The problem is with the main menu styling. In Chrome (on the left), there is an appropriate gap beneath the buttons and the main meny. In FireFox (on the right) there is no gap:


After a bit of element inspection, the problem becomes fairly apparent: the buttons are different sizes in the two browsers, making it seem like the menu is incorrectly placed:


The main menu button in Chrome (on the left) is 9 pixels high. The main menu button in FireFox (on the right) is 15 pixels high. Not coincidentally, the difference is about the same as the gap between buttons and menu in Chrome. So the source of the problem has been identified, but not the cause.

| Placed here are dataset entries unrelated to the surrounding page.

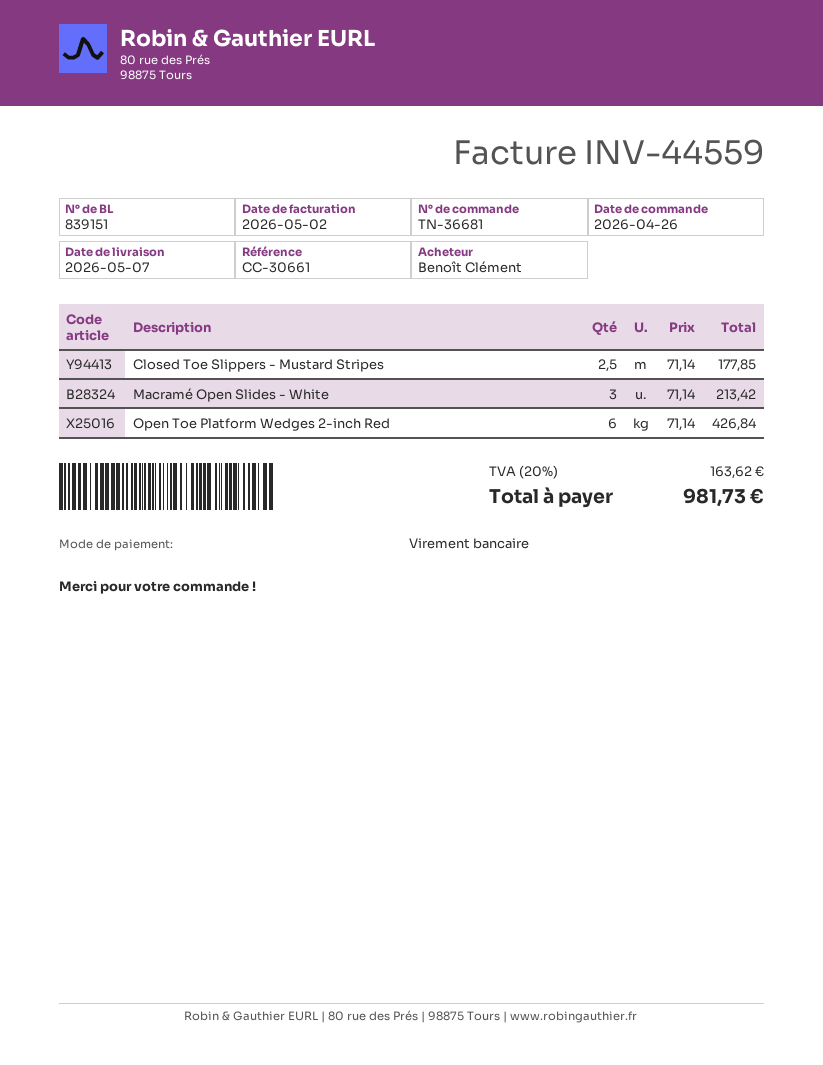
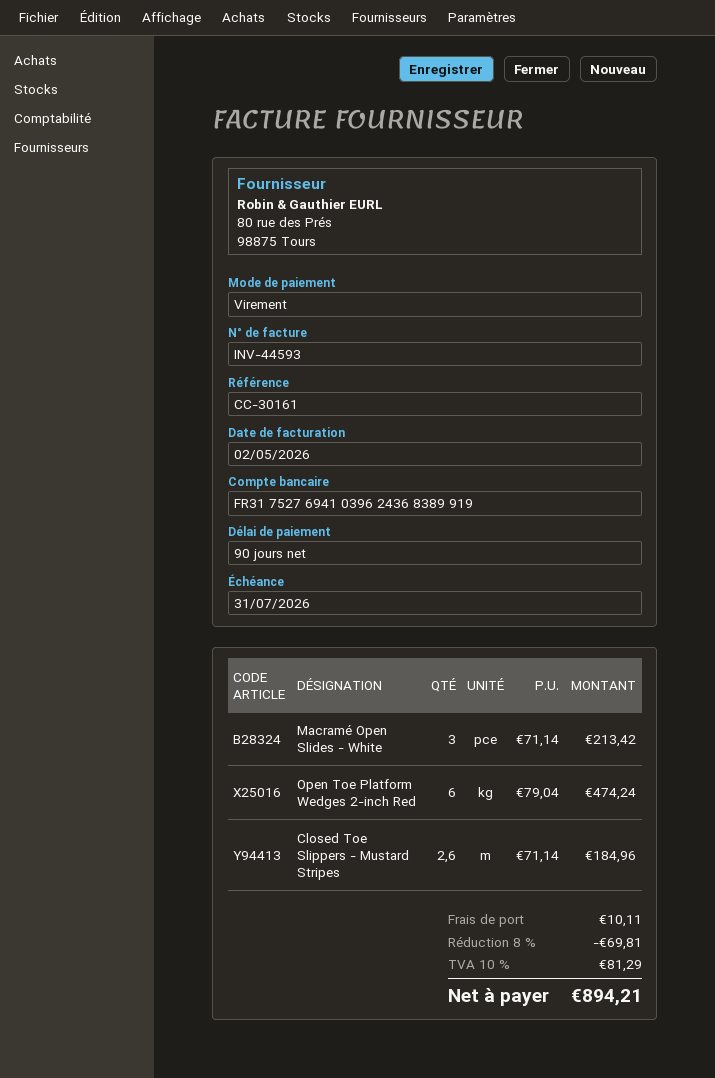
invoice number: INV-44559 -> INV-44593
reference: CC-30661 -> CC-30161
Closed Toe Slippers - Mustard Stripes: 2.5 x 71.14 = 177.85 -> 2.6 x 71.14 = 184.96
Open Toe Platform Wedges 2-inch Red: 6 x 71.14 = 426.84 -> 6 x 79.04 = 474.24
discount: none -> 8% = 69.81
shipping: none -> 10.11
tax: 20% = 163.62 -> 10% = 81.29
total: 981.73 -> 894.21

Further inspection reveals that the line-height appears to be the root cause. In Chrome, the calculated line height is “normal” (which seems to be the same as the upcased font-size). In FireFox, it calculates the value to be 15px. Quick Google searching reveals this to be a common problem with a typically weird solution: setting the body to a unit-less 1.2 value for line-height. In my case, that does not work—there is a more specific CSS selector that sets the line-height back to normal. So I have to settle for setting the CSS selector of button:
button {
  font-family: sans-serif;
  font-size: 10px;
  line-height: 12px;
  /* ... */
}
Happily, working with FireFox and Chrome (actually Dartium in this case) causes me no troubles. Since this is just CSS work, I can reload the page as much as I want locally to see changes.

That ends up fixing the problem, but… sigh. CSS. I realize that there is no hope of this working, but it would be so nice to set a CSS font property on an element in Dart and have Dart normalize the rest of the font behavior across browsers:
  get _hideCodeButton {
    return _hide_code_button = new Element.html('<button>Hide Code</button>')
      ..style.fontSize = '10px'
      ..onClick.listen((e)=> hideCode());
  }
Just for kicks, I do try that and, no, it does not work. The font-size is set, but nothing is done to normalize line-height. I appreciate working with styles in Dart because I can use awesome method cascades as I do above, I also love Dart's naming consistency with methods and properties always being camel-cased (with the first character lowercase). That said, it is a pain to have to recompile my Dart into JavaScript to test the changes in FireFox.

Dart fixes a lot of the web's ills, but sadly, it seems that we are still stuck with CSS.